Tuesday, May 27, 2014

Poem for Tuesday, Days of Future Past, The Normal Heart, Bunny

Ring
By Melissa Stein

Control was all
I wanted: a handle
on the day, the night
when it curved,
when it swayed,
when I could sense
the teeming stars
in light, in dark
the sun's bare wire.
Some switch
to turn it off:
each shadow
pinned to each tree
like a radius
of some infant's
milk it spilled.
And the leaves,
their gossip
of claw and beak
and wind and heat
and wing. Tether
lake to bank and
cloud to peak.
And weather it.
Weather it. All this
to say I've
taken off my ring.

--------

Cheryl drove up Monday morning to go with my family and several of Adam's friends to see X-Men: Days of Future Past. I'm not sure it was a better movie than The Wolverine or First Class, but I enjoyed it more on many levels -- I loved the crossover cast, the visual humor, all the reunions, the inside jokes from the '60s-'70s including the use of music and TV -- "Time in a Bottle" and "Star Trek" in particular -- the gratuitous butt shot, the Charles-and-Erik saga. I loved Mystique though I wished her friends would have considered that maybe her total isolation from other women, given the movie's near-Bechdel fail, might have contributed to her unreachability -- still, lots to enjoy, and only a couple of minor performances that fell flat for me. It was a fairly full and enthusiastic theater crowd, and afterward we peeked out to see the goslings and heron in the lake.

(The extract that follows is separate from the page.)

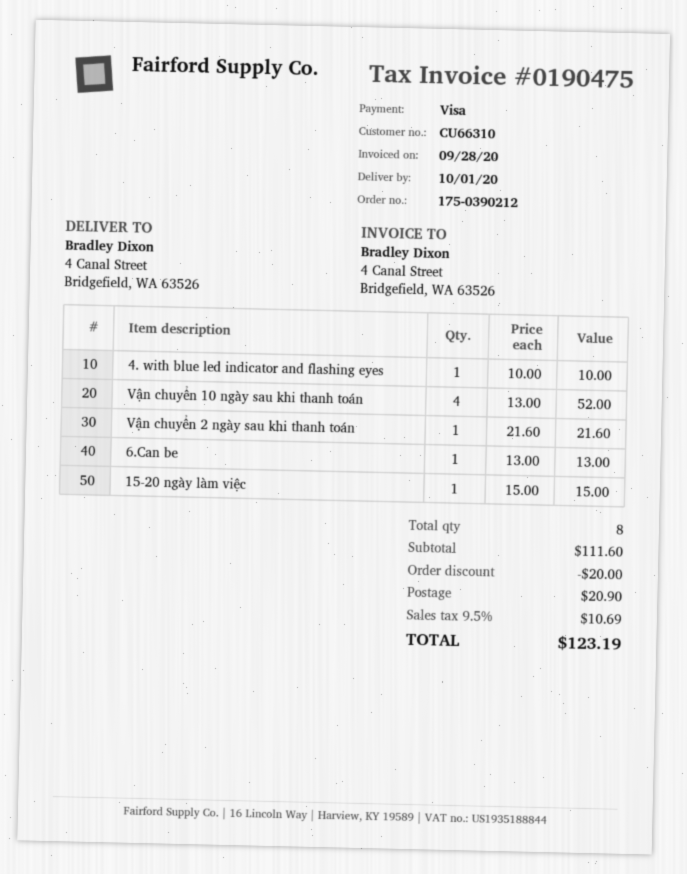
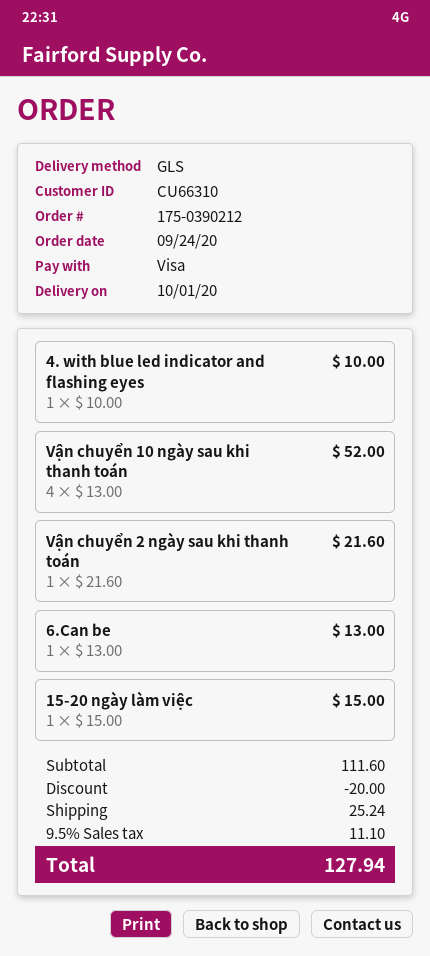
shipping: 20.90 -> 25.24
tax: 9.5% = 10.69 -> 9.5% = 11.10
total: 123.19 -> 127.94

Adam went with his friends to play frisbee, then to a graduation party, so the rest of us came home and took a walk to see the neighborhood bunnies, then watched A Dangerous Method because we were in the mood for Michael Fassbender and the entire cast of that movie is terrific. Eventually Paul took Daniel back to College Park to start his summer job, then Cheryl drove home, and when Paul got back, we watched The Normal Heart, which is phenomenally acted and heartbreaking, regardless of how you feel about Larry Kramer or straight actors playing gay characters or whatever else tumblr is upset about. I haven't read the play since grad school and it seems to me that the political fury been toned down somewhat -- no one gives any credence to the AIDS-as-CIA-conspiracy theory -- but the horror of the sickness and death remains.